> **Directions for this task**: Output only the lines below from the one holding "background: #ffffff ->" down to the one holding "html: <div> <div>Supplied", both end lines included and every picture dropped.

> **Records for the task**:
☆ ☆ ☆
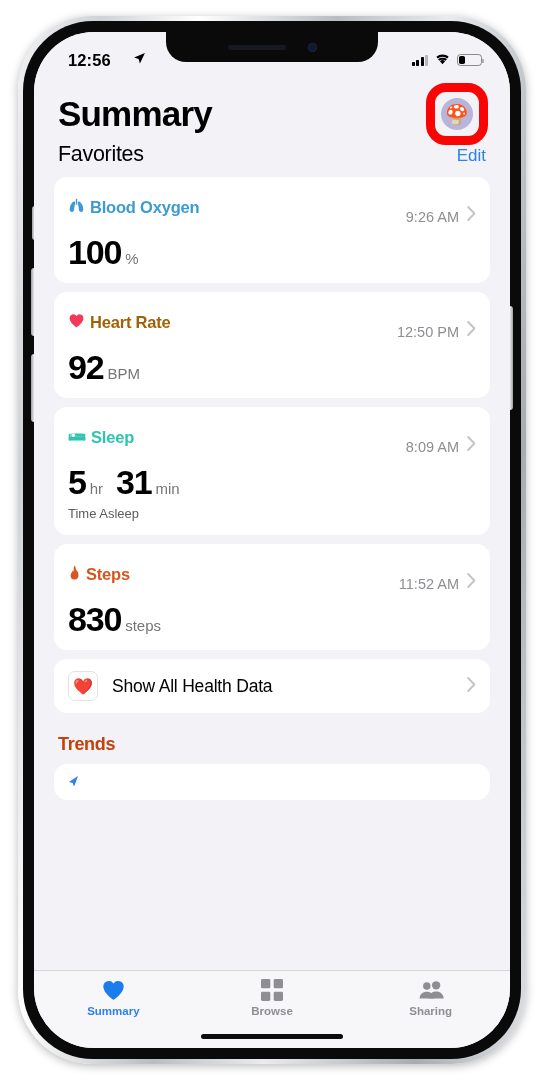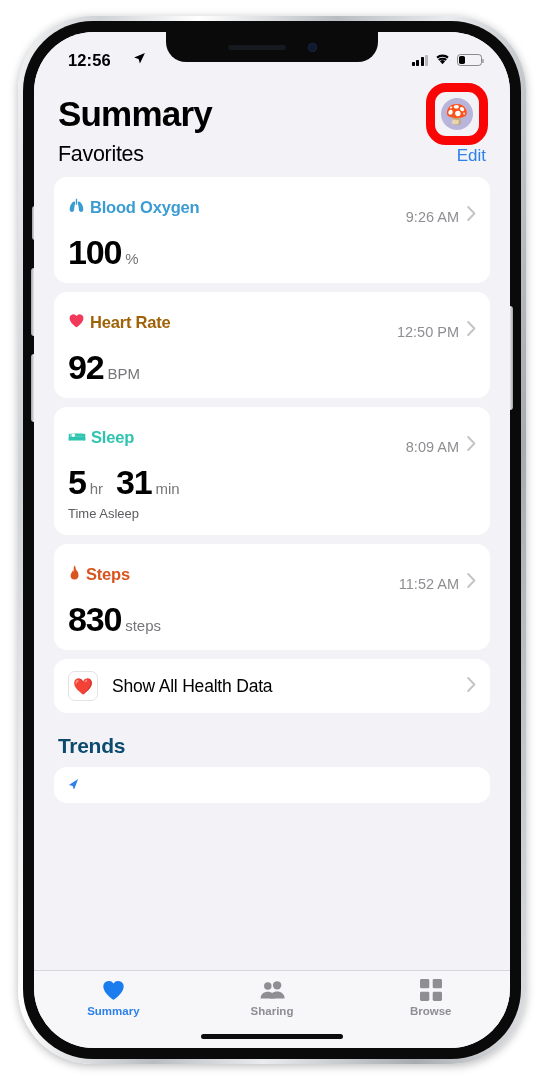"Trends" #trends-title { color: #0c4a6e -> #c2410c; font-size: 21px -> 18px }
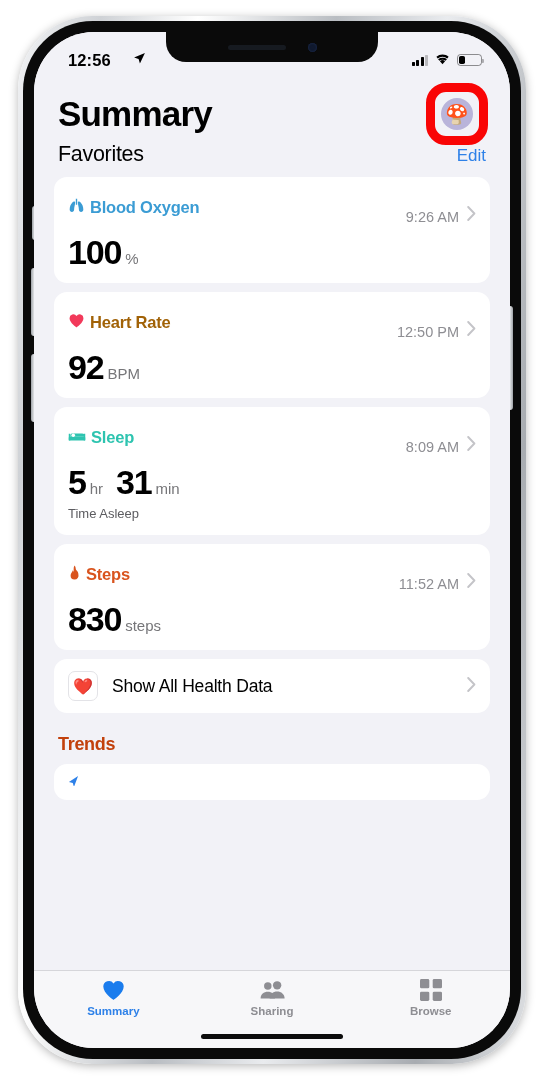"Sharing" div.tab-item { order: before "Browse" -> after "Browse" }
☆ ☆ ☆
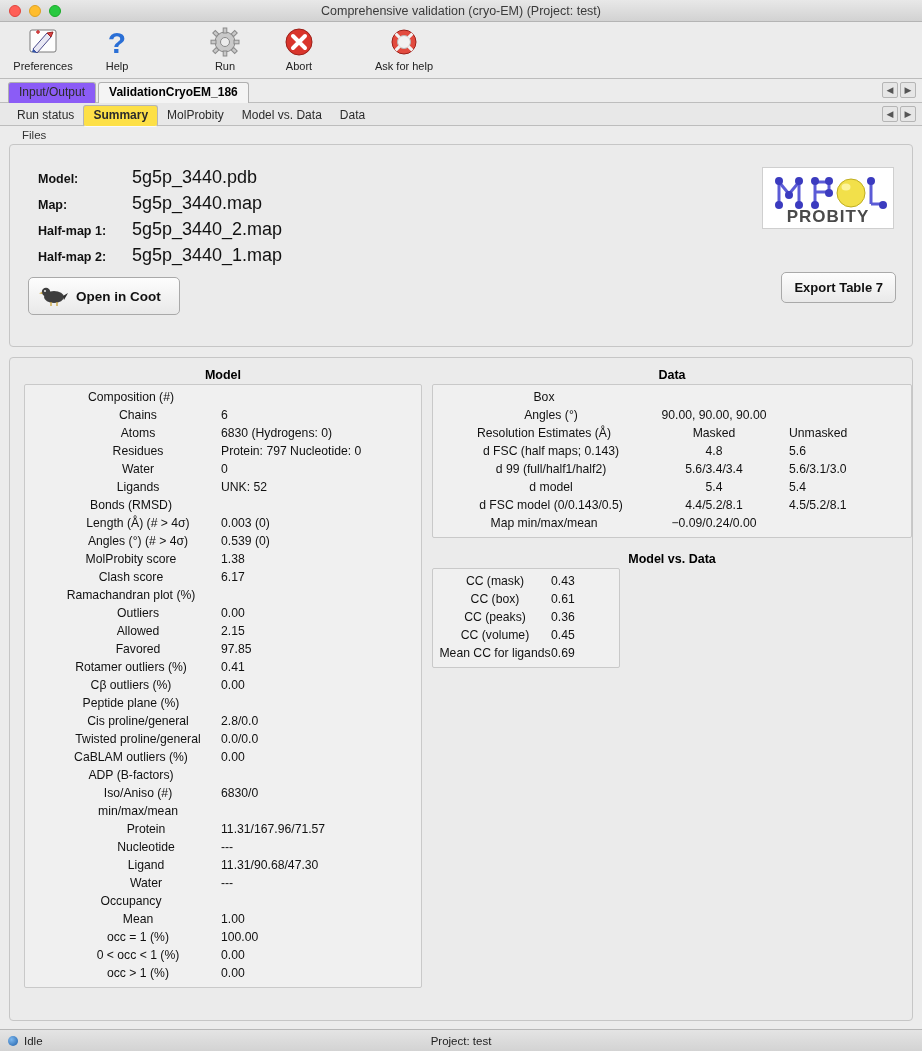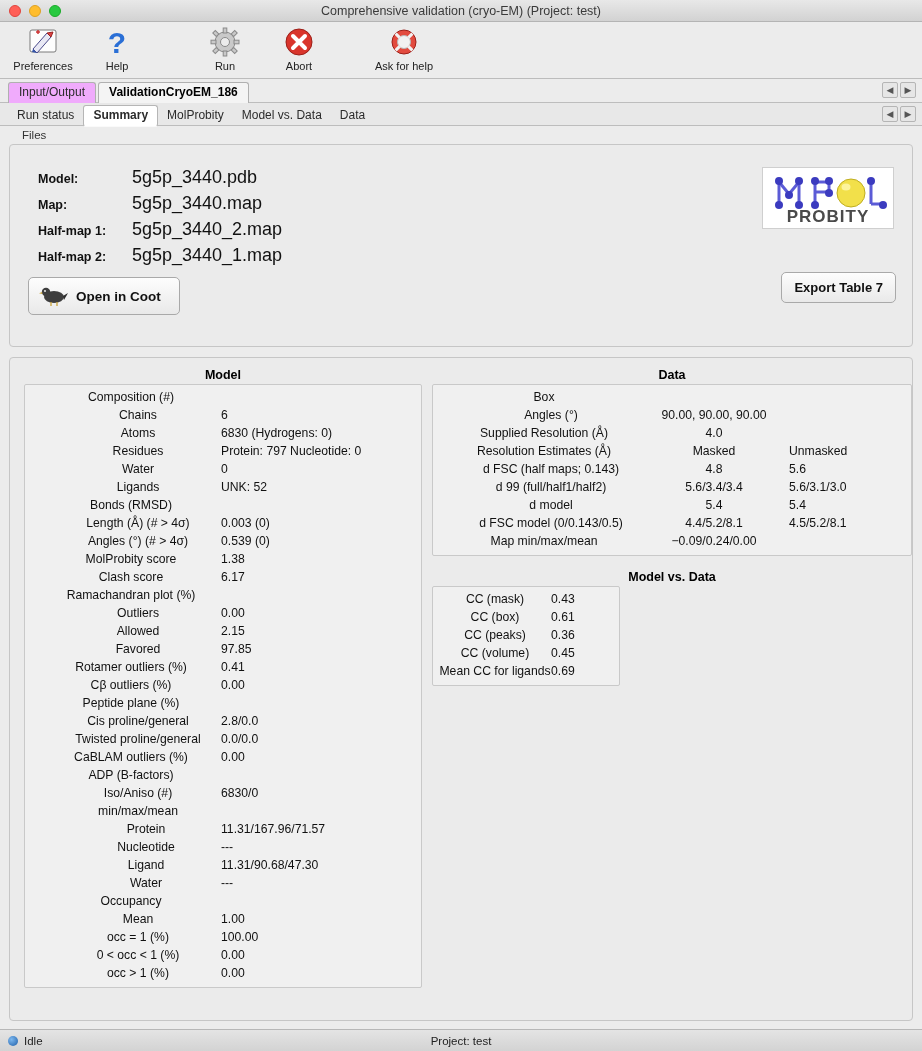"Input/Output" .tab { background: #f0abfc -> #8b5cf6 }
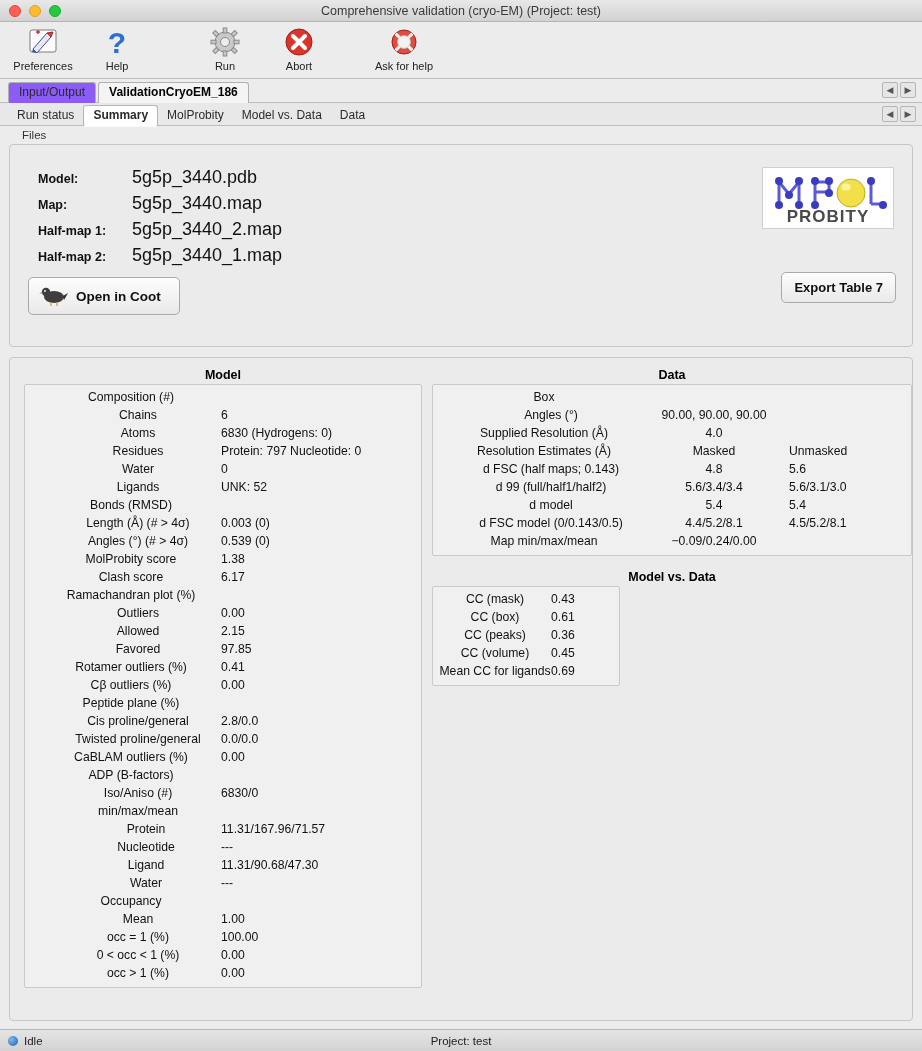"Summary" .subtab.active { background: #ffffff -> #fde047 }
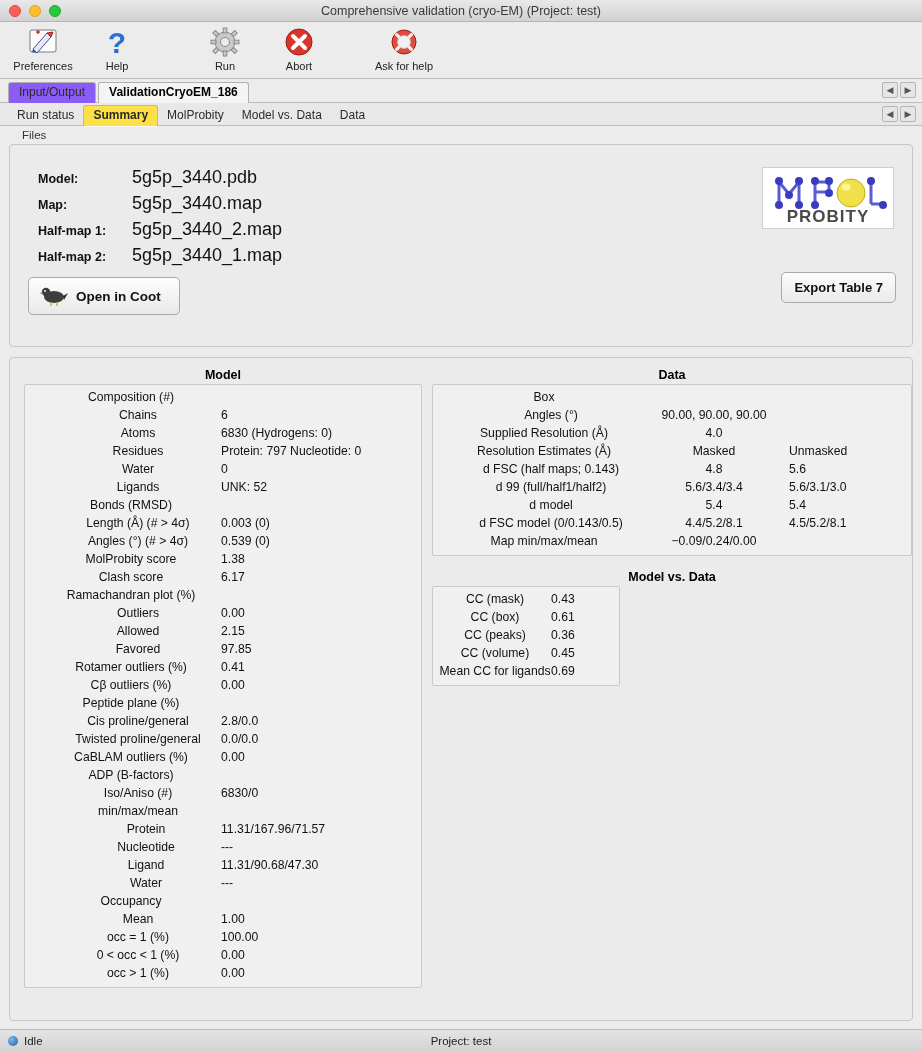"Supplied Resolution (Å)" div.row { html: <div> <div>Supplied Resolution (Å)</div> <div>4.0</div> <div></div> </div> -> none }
☆ ☆ ☆
> **Answer area**:
"Summary" .subtab.active { background: #ffffff -> #fde047 }
"Supplied Resolution (Å)" div.row { html: <div> <div>Supplied Resolution (Å)</div> <div>4.0</div> <div></div> </div> -> none }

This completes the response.